No public proof-of-concept exploit code is currently available, and the vulnerability is not listed in the CISA Known Exploited Vulnerabilities catalog. Refer to the NETGEAR Security Advisory January 2026 for vendor-supplied technical context.
Detection Methods for CVE-2026-0405
Indicators of Compromise
- Unexpected changes to Orbi router configuration: DNS servers, WAN settings, port forwarding rules, or administrator credentials
- New or modified remote management settings enabling WAN-side access to the admin interface
- Unrecognized firmware versions or downgrade events outside scheduled maintenance windows
- Outbound traffic from internal hosts routed through unfamiliar DNS resolvers or VPN endpoints
Detection Strategies
- Monitor LAN traffic to the router management IP for HTTP/HTTPS requests originating from non-administrative hosts, particularly guest network or IoT VLAN clients
- Baseline router configuration state and alert on out-of-band changes to DNS, firewall, or admin account settings
- Inspect router system logs, where available, for administrative actions not tied to authenticated admin sessions
Monitoring Recommendations
- Forward router syslog data to a centralized logging platform and retain configuration snapshots for diff analysis
- Alert on DNS resolution changes on internal clients that suggest router-level DNS hijacking
- Track firmware version inventory across all Orbi devices and flag deviations from the approved patched baseline
How to Mitigate CVE-2026-0405
Immediate Actions Required
- Apply the firmware update referenced in the NETGEAR Security Advisory January 2026 for every affected Orbi or Nighthawk Mesh model in your environment
- Audit existing router configurations for unauthorized DNS, port forwarding, or remote management changes before and after patching
- Rotate the router administrator password and any pre-shared Wi-Fi keys following the update
Patch Information
NETGEAR has released patched firmware for the affected Orbi product lines.
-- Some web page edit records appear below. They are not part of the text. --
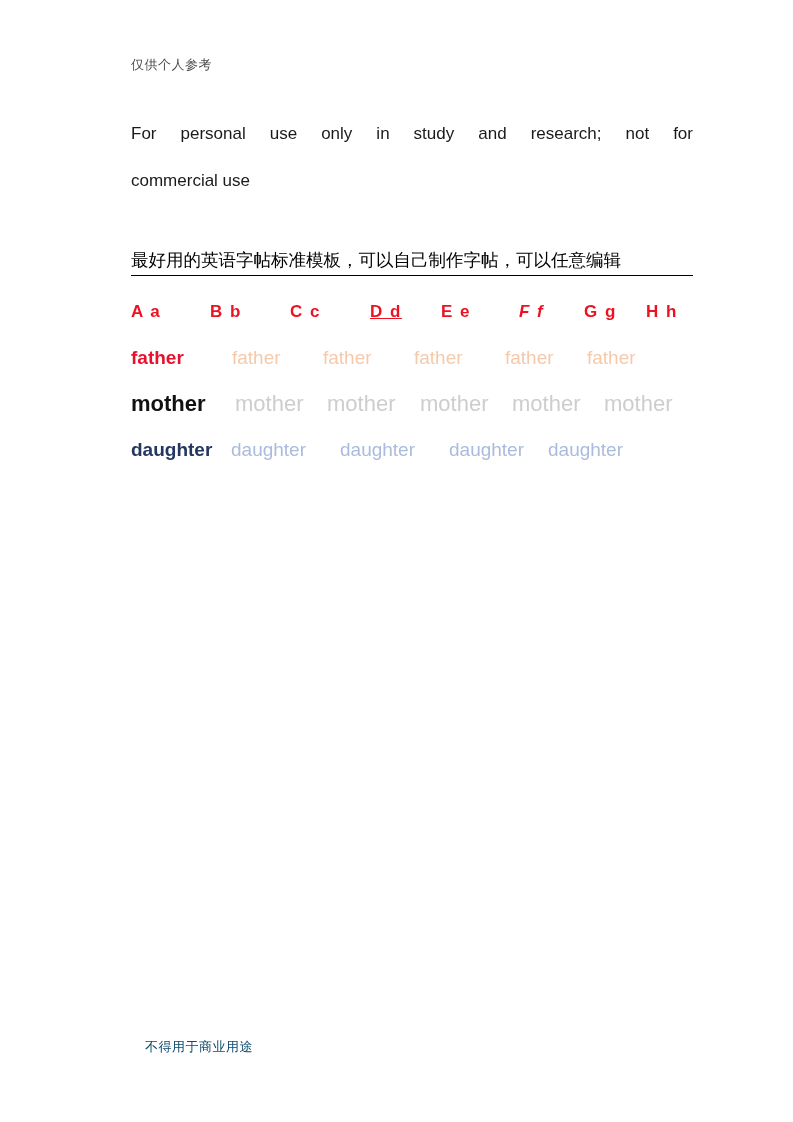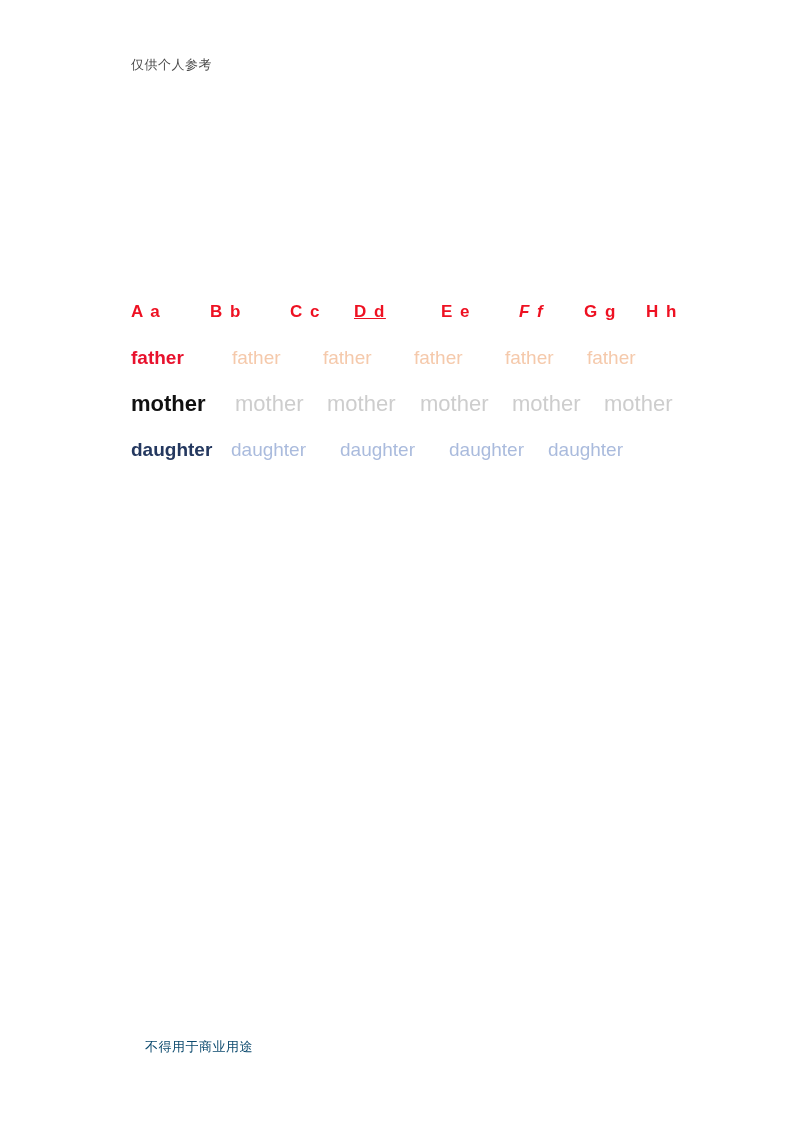"For personal use only in" div.disclaimer { html: none -> <div> <span>For personal use only in study and research; not for</span> <span>commercial use</span> </div> }
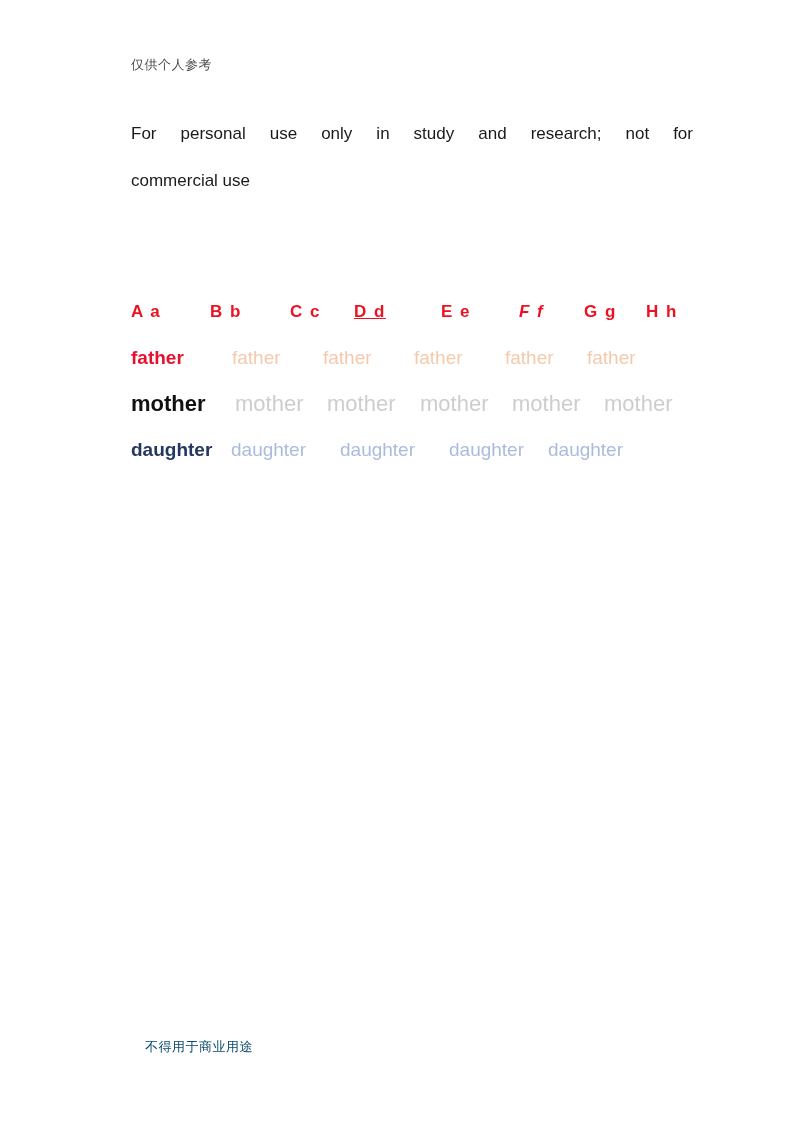"最好用的英语字帖标准模板，可以自己制作字帖，可以任意编辑" div.title-block { html: none -> <div> <div>最好用的英语字帖标准模板，可以自己制作字帖，可以任意编辑</div> <div></div> </div> }
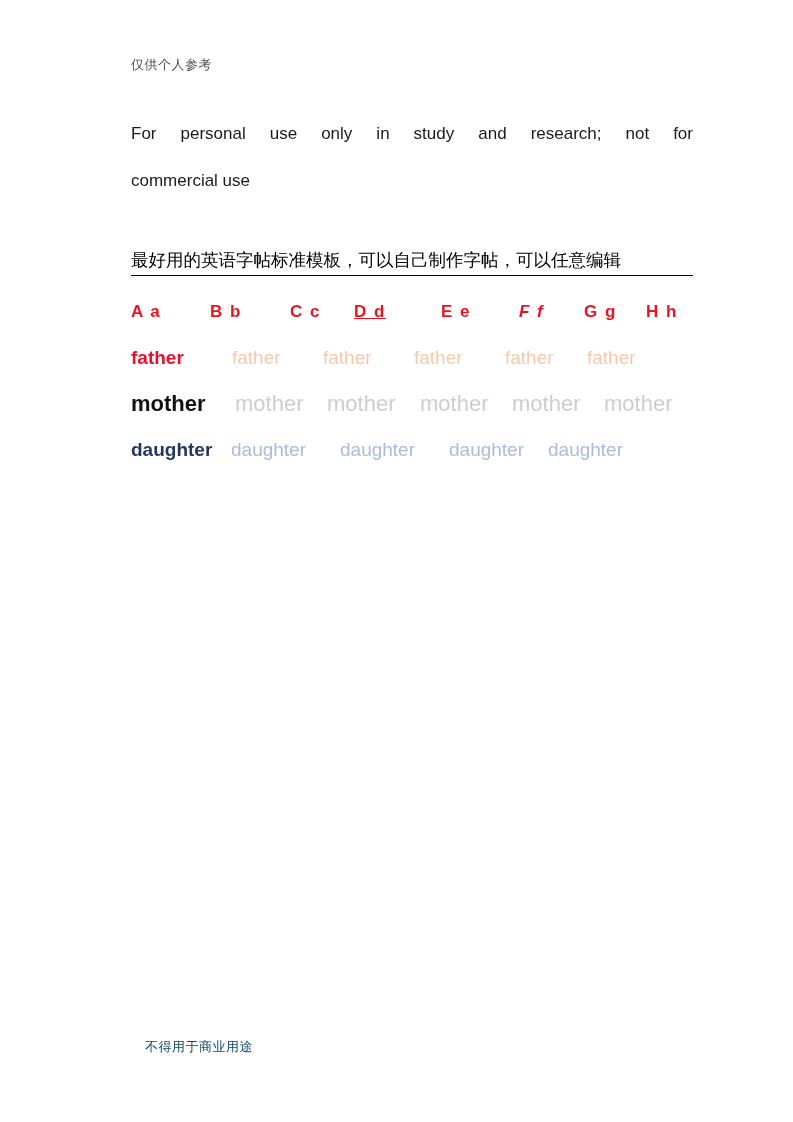"D d" span.cell { left: 223px -> 239px }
Specific fixed firmware versions are listed per model in the vendor advisory and on each product support page, such as the NETGEAR RBR850 Support Page and the NETGEAR RBE973 series support resources. Enable automatic firmware updates where supported to reduce future exposure windows.
Workarounds
- Isolate untrusted clients (guest Wi-Fi, IoT devices, BYOD endpoints) onto a separate VLAN or SSID that cannot reach the router management interface
- Restrict access to the router's web administration interface to a dedicated management host or subnet using access control lists where the device supports it
- Disable remote management from the WAN side until patching is verified across all affected devices
# Verify Orbi firmware version via the local admin interface (example)
# Replace 192.168.1.1 with your router's LAN IP
curl -k -s -o /dev/null -w "%{http_code}\n" https://192.168.1.1/currentsetting.htm
# Network segmentation example: block guest VLAN from reaching the router management IP
# (syntax depends on upstream firewall/switch)
iptables -I FORWARD -i guest0 -d 192.168.1.1 -p tcp --dport 80 -j DROP
iptables -I FORWARD -i guest0 -d 192.168.1.1 -p tcp --dport 443 -j DROP
Disclaimer: This content was generated using AI. While we strive for accuracy, please verify critical information with official sources.